感情


ひょっとすると感情の起伏のない人なのかもしれない・・・ ふと、そうおもった。
怒ったふりをする。やきもちを妬いているふりをする。楽しい、嬉しい「ふり」をあたしはよくしてる。
ここで怒っておかないと、この人ダメになるんだろうなぁ。そうおもうと、怒った素振りを見せる。相手に見抜かれることは、ない。
今妬いてみせたら嬉しいんだろうなぁ・・・ そうおもうと、すねたふりをする。あたしの知らないところで誰が何をしていようと、どうだって良い。でも、あたしはヤキモチを妬いていることにする。
なにしてんだ、あたしは。
ときどき恐ろしい無力感に襲われるけれども、どうしてもやってしまう。

おりえでいることに、また飽いているのかもしれない。

ずっと「おりえ」になりたかった。あたしの中にいるなんだかすごい人。それに近付こうとして、悶絶する。違う。おりえならそんなことは云わない。そんな顔はしない。ここで笑うんだ、ここで喜ぶんだ。コントロールすることは難しくない。難しいのは、タイミングを読むことだ。

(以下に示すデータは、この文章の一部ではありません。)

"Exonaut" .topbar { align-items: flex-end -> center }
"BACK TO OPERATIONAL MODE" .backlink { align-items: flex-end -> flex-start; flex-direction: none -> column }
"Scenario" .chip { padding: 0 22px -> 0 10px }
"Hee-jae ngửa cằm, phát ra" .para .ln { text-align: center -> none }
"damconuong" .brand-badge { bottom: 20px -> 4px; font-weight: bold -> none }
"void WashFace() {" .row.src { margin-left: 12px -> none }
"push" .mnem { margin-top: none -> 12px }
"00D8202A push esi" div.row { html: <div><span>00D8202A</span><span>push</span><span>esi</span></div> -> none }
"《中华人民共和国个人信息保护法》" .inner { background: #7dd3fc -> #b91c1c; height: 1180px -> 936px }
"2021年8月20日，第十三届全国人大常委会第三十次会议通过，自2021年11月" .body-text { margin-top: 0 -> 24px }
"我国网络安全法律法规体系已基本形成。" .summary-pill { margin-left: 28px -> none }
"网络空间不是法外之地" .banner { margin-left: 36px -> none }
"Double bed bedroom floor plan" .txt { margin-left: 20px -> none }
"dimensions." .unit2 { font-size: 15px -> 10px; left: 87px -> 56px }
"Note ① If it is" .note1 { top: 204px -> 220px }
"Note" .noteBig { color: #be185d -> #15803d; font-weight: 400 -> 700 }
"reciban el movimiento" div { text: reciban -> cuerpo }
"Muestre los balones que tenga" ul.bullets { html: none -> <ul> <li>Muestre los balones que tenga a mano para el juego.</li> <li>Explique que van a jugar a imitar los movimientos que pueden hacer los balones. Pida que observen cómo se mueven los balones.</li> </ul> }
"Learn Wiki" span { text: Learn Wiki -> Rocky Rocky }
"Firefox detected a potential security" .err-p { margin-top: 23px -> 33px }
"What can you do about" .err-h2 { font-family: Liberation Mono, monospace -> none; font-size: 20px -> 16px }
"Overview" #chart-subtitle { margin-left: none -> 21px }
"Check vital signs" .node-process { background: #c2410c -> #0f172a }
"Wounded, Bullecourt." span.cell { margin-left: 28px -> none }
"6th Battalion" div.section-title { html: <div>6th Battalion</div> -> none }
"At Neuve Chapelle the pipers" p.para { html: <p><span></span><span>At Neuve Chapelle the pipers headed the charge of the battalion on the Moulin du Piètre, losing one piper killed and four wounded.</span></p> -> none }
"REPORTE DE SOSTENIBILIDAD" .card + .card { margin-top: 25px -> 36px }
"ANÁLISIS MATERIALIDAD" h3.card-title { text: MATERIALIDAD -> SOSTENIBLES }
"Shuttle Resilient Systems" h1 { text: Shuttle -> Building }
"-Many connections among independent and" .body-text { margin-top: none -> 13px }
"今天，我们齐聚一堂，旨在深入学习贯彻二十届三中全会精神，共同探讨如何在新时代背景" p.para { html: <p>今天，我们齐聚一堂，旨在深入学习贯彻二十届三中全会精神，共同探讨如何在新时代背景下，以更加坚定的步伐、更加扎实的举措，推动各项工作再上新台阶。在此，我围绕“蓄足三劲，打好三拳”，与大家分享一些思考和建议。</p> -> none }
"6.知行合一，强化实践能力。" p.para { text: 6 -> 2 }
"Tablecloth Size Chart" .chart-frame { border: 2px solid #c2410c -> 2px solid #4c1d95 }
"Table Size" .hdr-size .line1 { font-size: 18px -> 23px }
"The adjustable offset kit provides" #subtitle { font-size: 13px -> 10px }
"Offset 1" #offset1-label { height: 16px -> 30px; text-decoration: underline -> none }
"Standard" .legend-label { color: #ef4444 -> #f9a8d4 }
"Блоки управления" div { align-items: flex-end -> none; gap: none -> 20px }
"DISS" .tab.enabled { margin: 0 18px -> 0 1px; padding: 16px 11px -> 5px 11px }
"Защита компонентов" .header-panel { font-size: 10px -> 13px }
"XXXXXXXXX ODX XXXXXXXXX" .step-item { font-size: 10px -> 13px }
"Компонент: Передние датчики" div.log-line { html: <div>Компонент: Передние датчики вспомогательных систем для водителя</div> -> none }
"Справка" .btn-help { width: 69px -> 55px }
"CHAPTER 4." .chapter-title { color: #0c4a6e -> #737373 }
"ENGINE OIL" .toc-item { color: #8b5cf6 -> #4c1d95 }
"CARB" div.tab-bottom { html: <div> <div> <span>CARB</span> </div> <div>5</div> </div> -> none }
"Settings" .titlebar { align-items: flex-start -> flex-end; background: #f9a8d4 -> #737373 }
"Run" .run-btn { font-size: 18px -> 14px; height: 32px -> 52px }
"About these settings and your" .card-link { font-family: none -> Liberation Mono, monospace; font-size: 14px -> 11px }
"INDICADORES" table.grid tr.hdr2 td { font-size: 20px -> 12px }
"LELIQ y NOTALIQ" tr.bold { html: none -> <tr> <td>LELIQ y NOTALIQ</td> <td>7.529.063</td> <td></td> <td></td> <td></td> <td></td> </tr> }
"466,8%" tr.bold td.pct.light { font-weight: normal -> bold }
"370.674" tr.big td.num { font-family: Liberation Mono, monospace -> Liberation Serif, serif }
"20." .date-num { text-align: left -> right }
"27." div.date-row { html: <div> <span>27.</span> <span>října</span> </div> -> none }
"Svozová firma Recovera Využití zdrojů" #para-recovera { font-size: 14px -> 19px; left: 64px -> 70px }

一緒にいる人の感情が流れ込んでくる。触れなくても、分かる。今ほしいもの、これでしょう。あたしはそれを、持ってる。いくらでも湧いてくる。いくらでも、あげるよ。
ずっと自分を愛してくれる人がほしいんだとおもってた。
違った。
「おまえはずっと、とびっきり美味しいものを作る人だったんだよ。作れる人って云う方が正しいのかもしれない。でも、俺といるときは美味しいものを食べる人になれば良い。美味しいものを作ってやるから」
すごい殺し文句だとおもった。ドラッグでも入ってれば一撃で落ちてるなぁと感心して聞いてたんだけど。あいにくあたしは平常心で、どこか遠くで鳴る何かが落ちた音のように、それを聞いていた。
今まで付き合った人は、みんなあたしに負けてしまった。
刑務所に入ってしまった人、ドラッグで病院に入ってしまった人。会社を潰してしまった人、他の女じゃ不能になってしまった人。みんな強い人だったのに。あたしが弱さを引きだして、真綿でくるんでいたんだ。けれど、何かの弾みで、あたしはいなくなってしまった。包まれていた弱さが表出したときに、それをおりえと同じだけの力で包み込んでくれるものがなかった。
弱さを嫌いになったりしない。狡さを嫌いになったりしない。あたしが不快に感じたのは、おりえへの敗北感を露にされたことだった。
劣等感があった。逃げずに戦おうとして、負けてしまった。逃げれば良かったのに。戦う必要もないのに。そんなこと望んでいないのに。みーんな同じ道をたどる。
あたしに負けないで。そんなに強い生き物じゃない。ごく普通の子なんだよ、あたしは。

ちょっとしたことで内面に触れて、その内面を、自分の中でどんどん大きくしてしまう。自分の中で生まれ、おりえと対峙するたびに成長する化け物になんて勝てるわけがないだろ。

あたしがほしいのは、愛してくれる人じゃなくて、戦わないでいてくれる人だったんだ。
誰とも戦いたくないんだ。のんびり暮らしていたいのに。
あたしを守ってやるよって云う人は、みんないつしか守られる側に立って、保護を求める。いくらでも守ってあげるよ。そんなのは、何でもないことだ。だからあたしと戦わないでほしい。特別視しないでほしい。ごくごくフツウに、扱っていてほしい。

どうしたら、なんでもないものになれるんだろう。